## [Your goal]
A single number is the answer: how many lines of the data hold "none"?

(Collected data entries)
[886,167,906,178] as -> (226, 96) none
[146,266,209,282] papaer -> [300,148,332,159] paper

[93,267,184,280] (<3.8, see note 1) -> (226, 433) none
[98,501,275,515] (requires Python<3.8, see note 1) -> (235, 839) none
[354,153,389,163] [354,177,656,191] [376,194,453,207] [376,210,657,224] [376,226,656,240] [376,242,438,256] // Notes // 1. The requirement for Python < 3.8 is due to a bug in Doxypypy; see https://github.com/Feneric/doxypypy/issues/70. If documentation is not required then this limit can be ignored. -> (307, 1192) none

## [Completed task]
4